Name	VCPUs	Memory	Primary disk	Ephemeral disk	Notes
m1.small	1	4Gb	10Gb	30Gb
m1.medium	2	8Gb	10Gb	60Gb
m1.large	4	16Gb	10Gb	120Gb
m1.xlarge	8	32Gb	10Gb	240Gb
m1.xxlarge	16	64Gb	10Gb	480Gb
m2.tiny	1	768Mb	5Gb	0Gb	1, 2, 3
m2.xsmall	1	2Gb	10Gb	0Gb	1, 2
m2.small	1	4Gb	30Gb	0Gb	1, 2
m2.medium	2	6Gb	30Gb	0Gb	1
m2.large	4	12Gb	30Gb	80Gb	1
m2.xlarge	8	48Gb	30Gb	360Gb	1

Notes:

The m2 flavors may be subject to node-specific over-commit.
The m2.xsmall and m2.tiny flavors are for small footprint webservers, and will typically have 2x and 4x CPU scaling relative to other flavors.
The primary disk on the m2.tiny flavor is too small for some of the standard NeCTAR images.
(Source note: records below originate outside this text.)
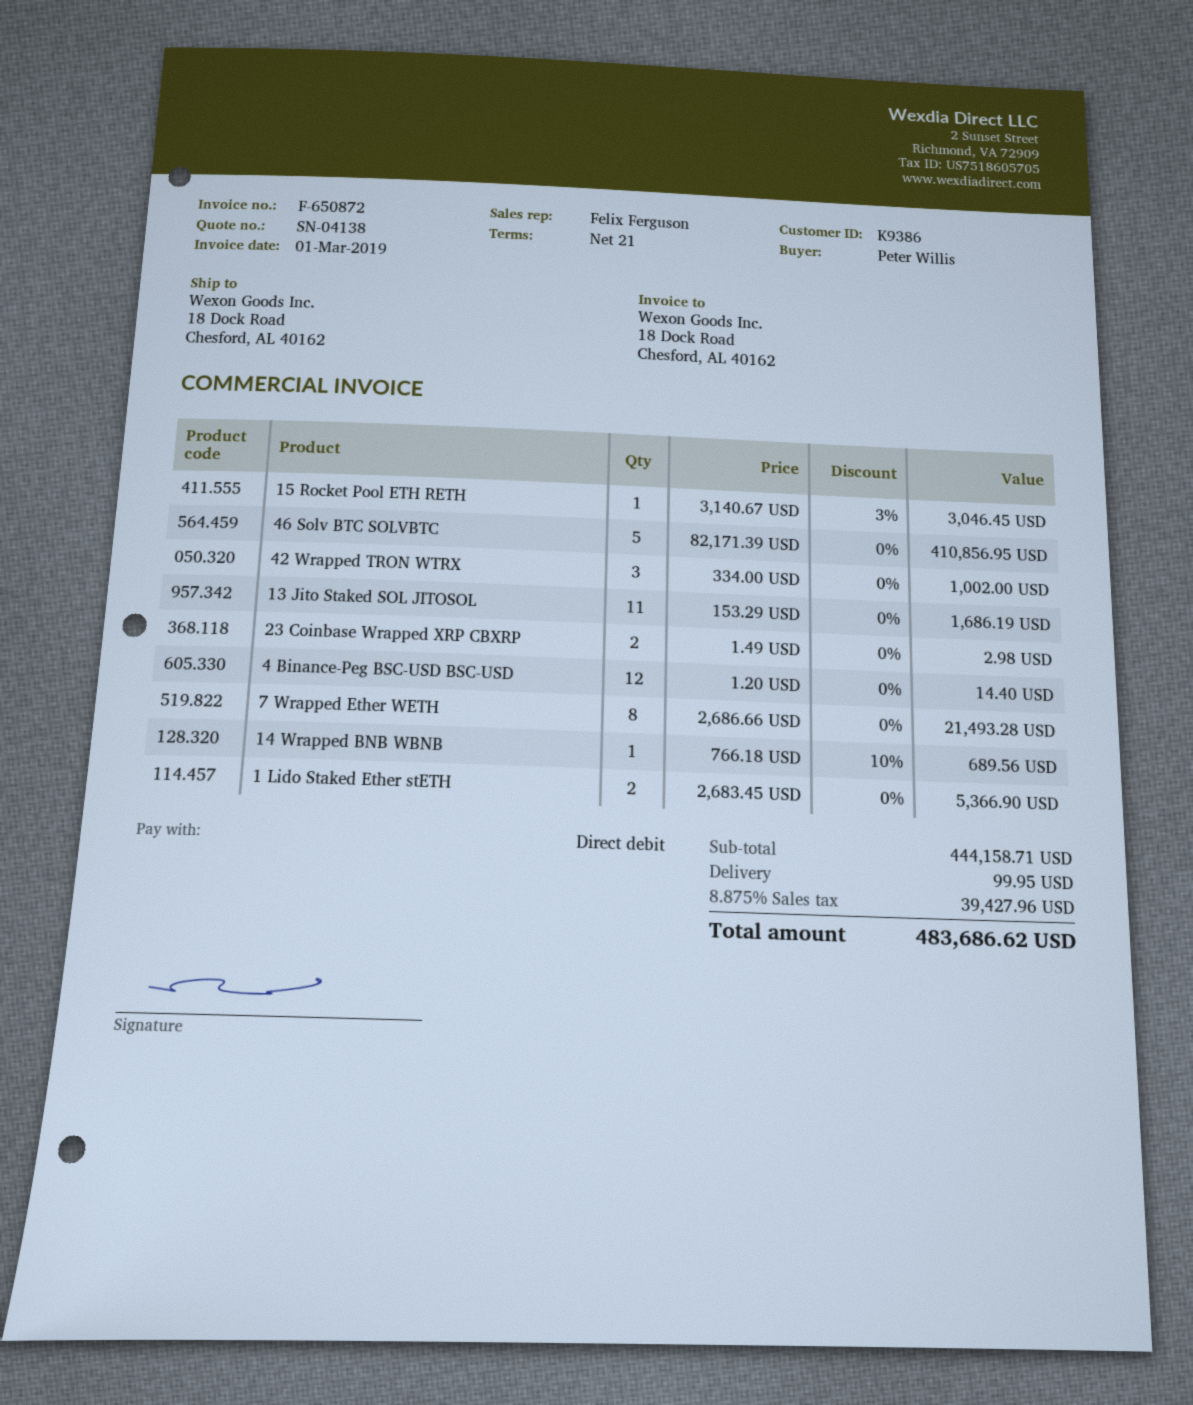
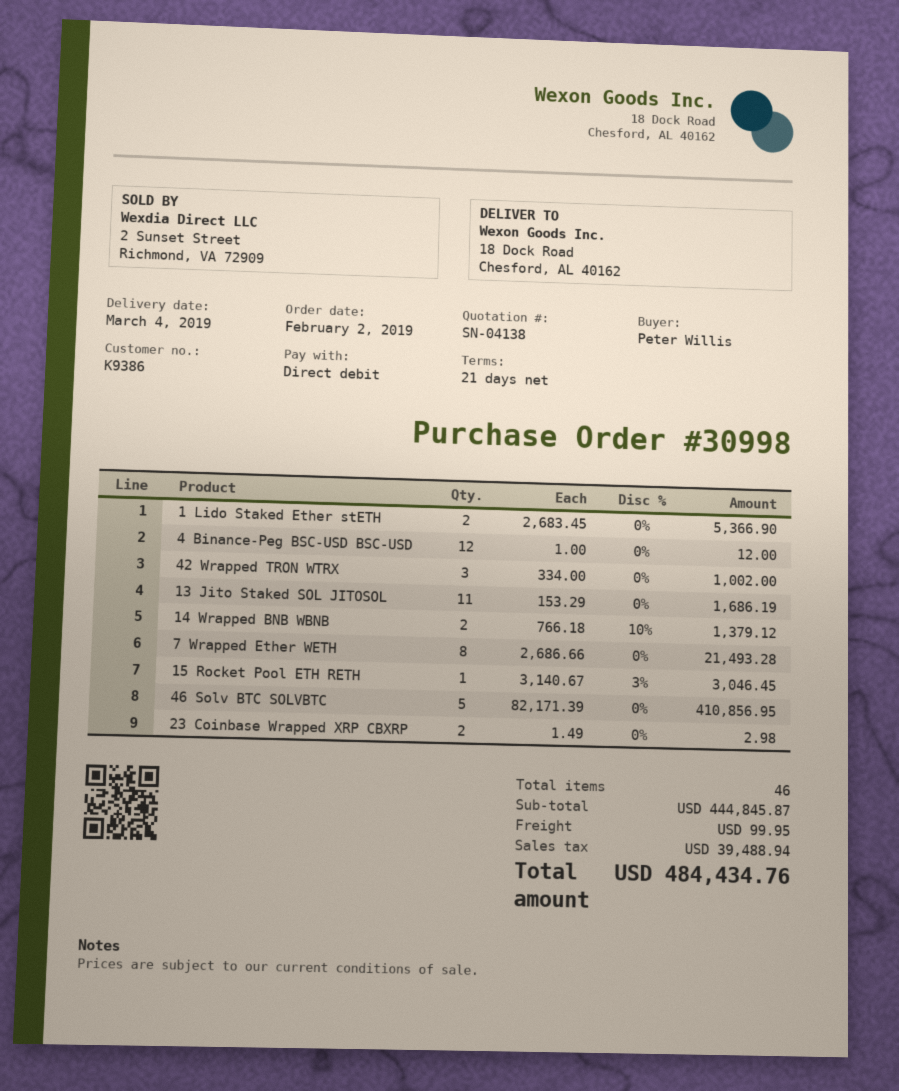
4 Binance-Peg BSC-USD BSC-USD: 12 x 1.20 = 14.40 -> 12 x 1.00 = 12.00
14 Wrapped BNB WBNB: 1 x 766.18 - 10% = 689.56 -> 2 x 766.18 - 10% = 1379.12
subtotal: 444158.71 -> 444845.87
tax: 39427.96 -> 39488.94
total: 483686.62 -> 484434.76

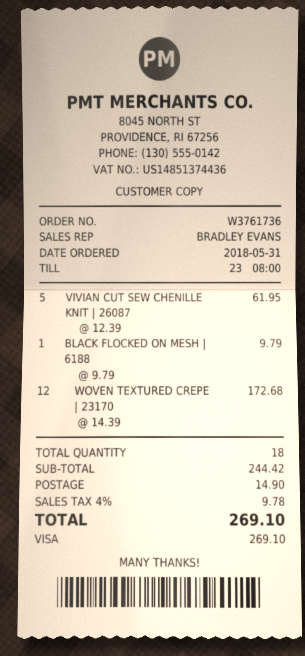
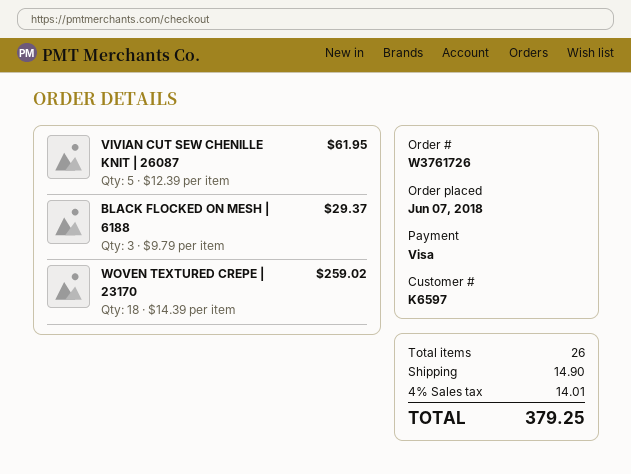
order number: W3761736 -> W3761726
order date: 2018-05-31 -> 2018-06-07
BLACK FLOCKED ON MESH | 6188: 1 x 9.79 = 9.79 -> 3 x 9.79 = 29.37
WOVEN TEXTURED CREPE | 23170: 12 x 14.39 = 172.68 -> 18 x 14.39 = 259.02
total quantity: 18 -> 26
tax: 4% = 9.78 -> 4% = 14.01
total: 269.10 -> 379.25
An addition, there are various private and/or node-specific flavors, that are made available to selected tenants when launching in specific availability zones. The flavors that are available to you are shown in the "Launch Instance" wizard. Select the "Details" panel, and use the "Flavor" selector. The details for the currently selected flavor are shown in the right hand set

Q4.1.5 - What is "over-commit"?

The economics of cloud computing are based on the observation that most servers that run applications are under-utilised. This means that you can often "commit" more resources to virtual machines than are available as physical resources on the computer hardware. This is known as "over-commit".

In the NeCTAR OpenStack world, there are 3 primary resources that are committed to virtual machines:

Processor cores can be shared (as VCPUs). Over-commit is typically implemented by time slicing, so that each virtual machine gets a fair share according to its CPU scaling relative to other active VMs.
Memory can be shared using the system's virtual memory hardware. Memory is divided into pages. Resident virtual memory pages are mapped to physical memory pages, and non-resident pages are stored on disk. If an application on a virtual machine tries to access a virtual memory page that is not currently resident, the hypervisor fetches the page from disk.
Disk over-commit only makes sense if virtual machines don't write to some of the disk space that has been allocated to them. Effectively the VMs are sharing empty disk blocks.

Q4.1.6 - Is over-commit bad for performance?

It depends.

Over-commit of processor cores works well, unless the host is running a compute-intensive workload. Even then, the system as a whole runs efficiently.
Over-commit of memory is OK if the overall memory demand is low, but it can lead to serious performance problems due to "thrashing".
Over-commit of disk can be problematic. When the sum of disk space actually used reaches the space available, file writes to new disk blocks cannot be fulfilled.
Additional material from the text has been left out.